Over lunch with an acquaintance last week he told me how he had lost faith and that if he attended church, it was more to provide companionship to his single father than because of a deep faith.
It is a struggle that I think I understand, at least in part. Perhaps as an outcome of a melancholy personality coupled with an inclination to sometimes think too deeply - matters of faith that once seemed so straightforward to me when younger, are no longer.
And so I admitted that I too wrestle with God, and struggle with faith. That maybe, if I were not married and / or did not have kids, I might not go to church so often.
But for now, I am thankful for where I am in life, and acknowledge that family is one way in which God has been gracious to me. A sense of obligation towards the spiritual upbringing of my family, and reminders of God’s love as I see in and through their lives, keep the embers of faith from dying.

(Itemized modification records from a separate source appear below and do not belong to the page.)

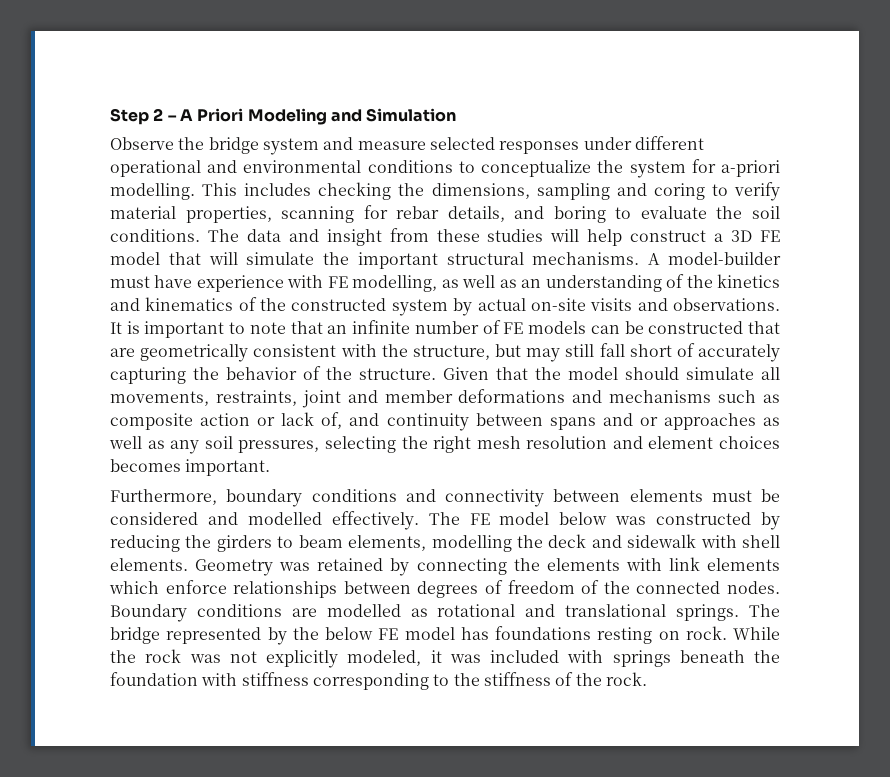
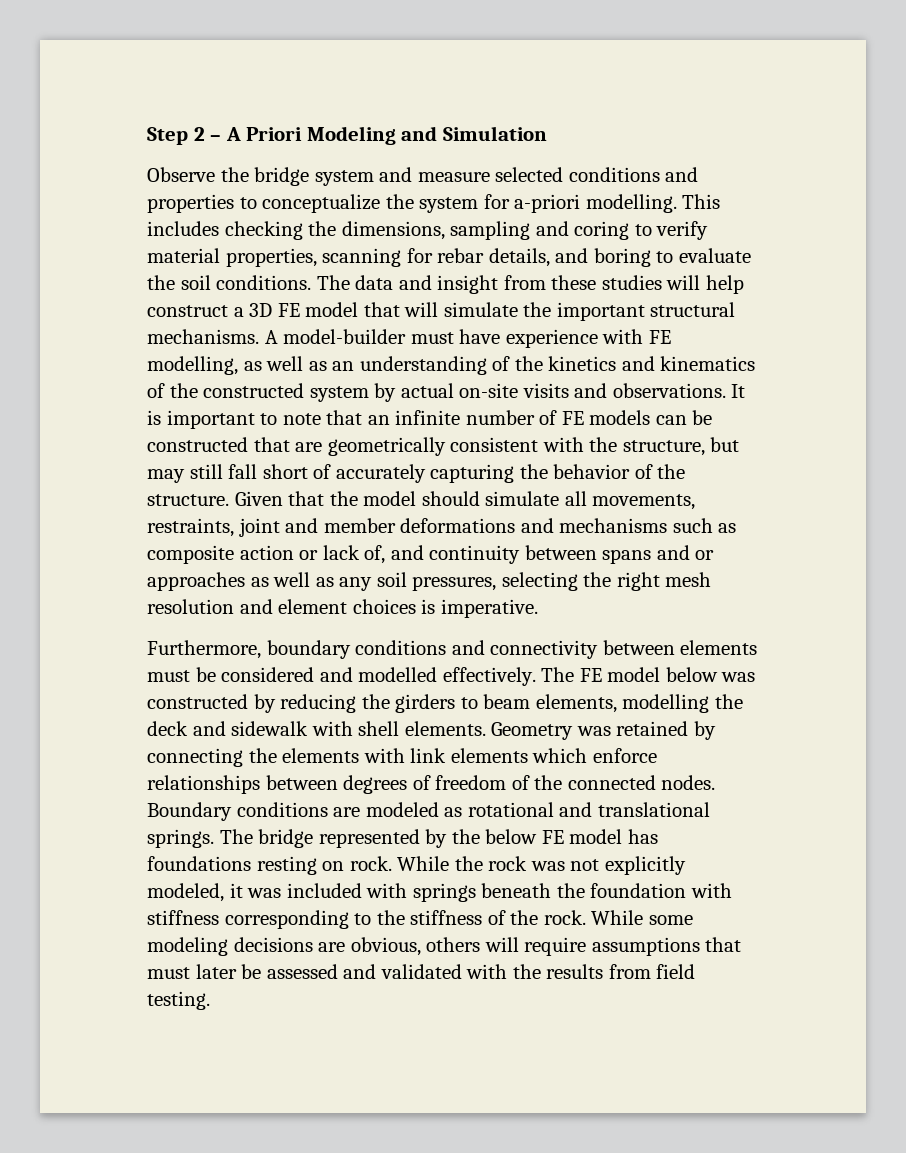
- Observe the bridge system and measure selected responses under different operational and environmental conditions to conceptualize the system for a-priori modelling.
+ Observe the bridge system and measure selected conditions and properties to conceptualize the system for a-priori modelling.
- Given that the model should simulate all movements, restraints, joint and member deformations and mechanisms such as composite action or lack of, and continuity between spans and or approaches as well as any soil pressures, selecting the right mesh resolution and element choices becomes important.
+ Given that the model should simulate all movements, restraints, joint and member deformations and mechanisms such as composite action or lack of, and continuity between spans and or approaches as well as any soil pressures, selecting the right mesh resolution and element choices is imperative.
- Boundary conditions are modelled as rotational and translational springs.
+ Boundary conditions are modeled as rotational and translational springs.
+ While some modeling decisions are obvious, others will require assumptions that must later be assessed and validated with the results from field testing.

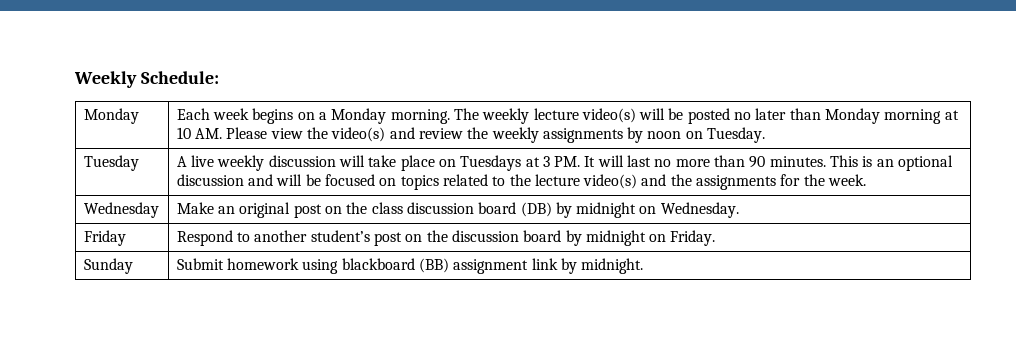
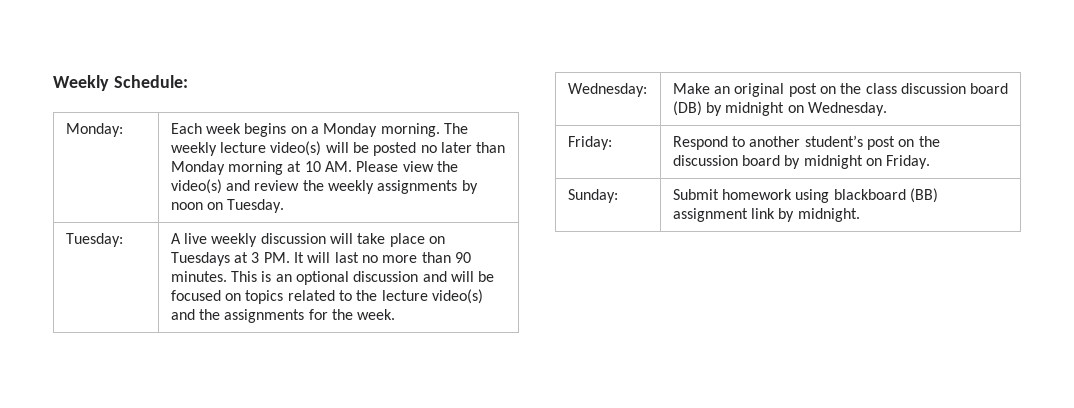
- Monday | Each week begins on a Monday morning. The weekly lecture video(s) will be posted no later than Monday morning at 10 AM. Please view the video(s) and review the weekly assignments by noon on Tuesday.
+ Monday: | Each week begins on a Monday morning. The weekly lecture video(s) will be posted no later than Monday morning at 10 AM. Please view the video(s) and review the weekly assignments by noon on Tuesday.
- Tuesday
+ Tuesday:
- Wednesday | Make an original post on the class discussion board (DB) by midnight on Wednesday.
+ Wednesday: | Make an original post on the class discussion board (DB) by midnight on Wednesday.
- Friday | Respond to another student’s post on the discussion board by midnight on Friday.
+ Friday: | Respond to another student’s post on the discussion board by midnight on Friday.
- Sunday | Submit homework using blackboard (BB) assignment link by midnight.
+ Sunday: | Submit homework using blackboard (BB) assignment link by midnight.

This is not to say that if I did not have a family, I would renounce the faith. Or that those without family do not experience grace. With what little faith I have, I would say that God and grace cannot be boxed into a formula; God’s grace is manifested in varied and multiple forms. Family, friends, creation, circumstances - a seemingly random act of kindness or even a disappointment - God can and does use all of these to reach out to us in love.
"Was reflecting on our lunch conversation last week", I message my friend. "(Perhaps or maybe I should say I’m certain that) your father is a demonstration of God’s grace to you. Grace in how much your father loves you, and grace in that your love for your father has kept you from being entirely unplugged from God. The journey is not over yet - let’s see where God takes you from here."